The trick here is to use the foreach-object cmdlet.  We can place all our users and servers into a variable and then use foreach (alias to foreach-object) to loop through all of our arguments.

In the below example I also use a variable for an output file and starting / ending date ranges.  In my situation it was about recycling the script for different reports as quickly as possible.

$servers = "server1","server2"
$senders = "[email protected]","[email protected]"
$outputfile = "C:tempoutput.csv

$start = “DD/MM/YYYY HH:MM:SS”
$end = “DD/MM/YYYY HH:MM:SS”

$(foreach ($sender in $senders) {
$(foreach ($server in $servers) {

Get-MessageTrackingLog -Sender $sender -Start $start -End $end -EventID “SEND” -Server $server -resultsize unlimited | select Timestamp, @{Name=”Recipients”;expression={$_.Recipients}}, MessageSubject, Sender

})}) | sort-object -property timestamp | Export-CSV -path $outputfile

We’ve now turned a basic command into quite a flexible script for receiving message logs out of exchange.

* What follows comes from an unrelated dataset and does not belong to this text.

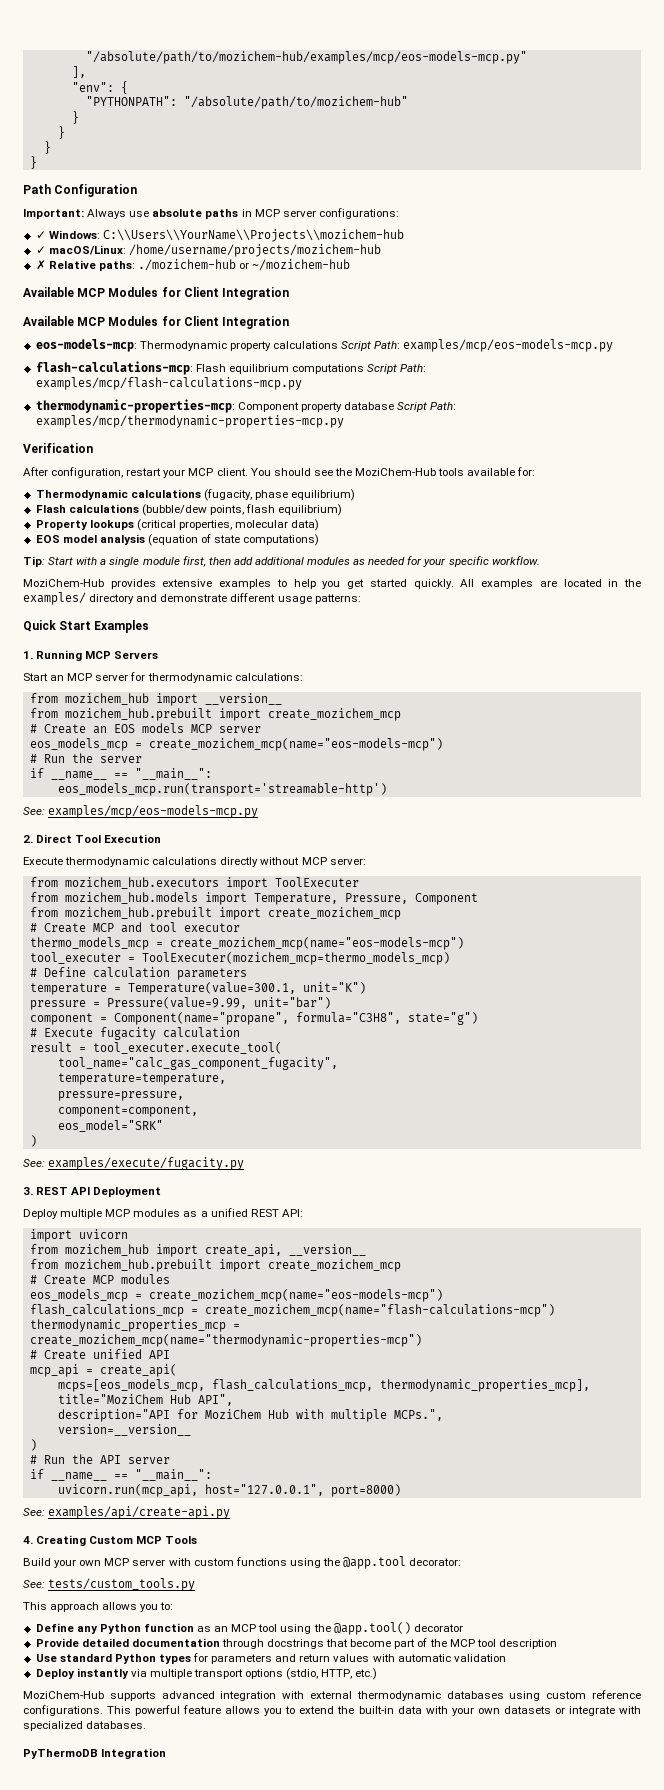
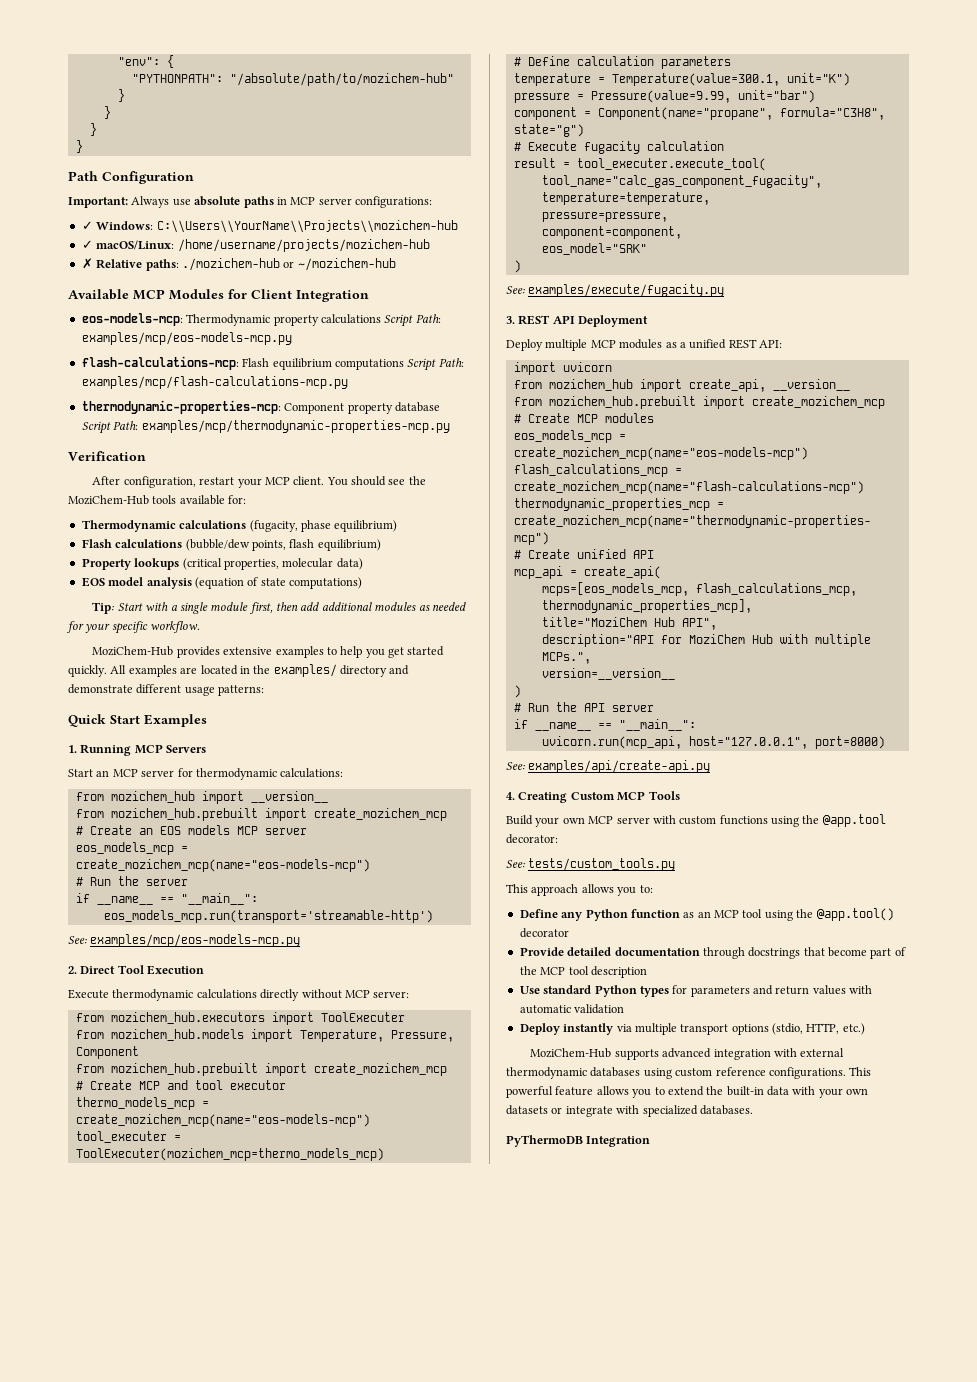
- "/absolute/path/to/mozichem-hub/examples/mcp/eos-models-mcp.py"
- ],
  ✗ Relative paths: ./mozichem-hub or ~/mozichem-hub
- Available MCP Modules for Client Integration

If you’re going to work out of Excel (or something similar) the sort-object is probably superfluous.  Where it’s useful is if you choose to output to the screen to quickly check what’s being returned.

By replacing

Export-CSV -path $outputfile


Format-Table –autosize

You can quickly see what results are returned.  Just remember to increase your screen buffer through the Powershell Window properties, else some columns might not be returned.

WARNING: 2 columns do not fit into the display and were removed.

Finally a note on the -resultsize parameter.  Without it your results would be limited to 1000.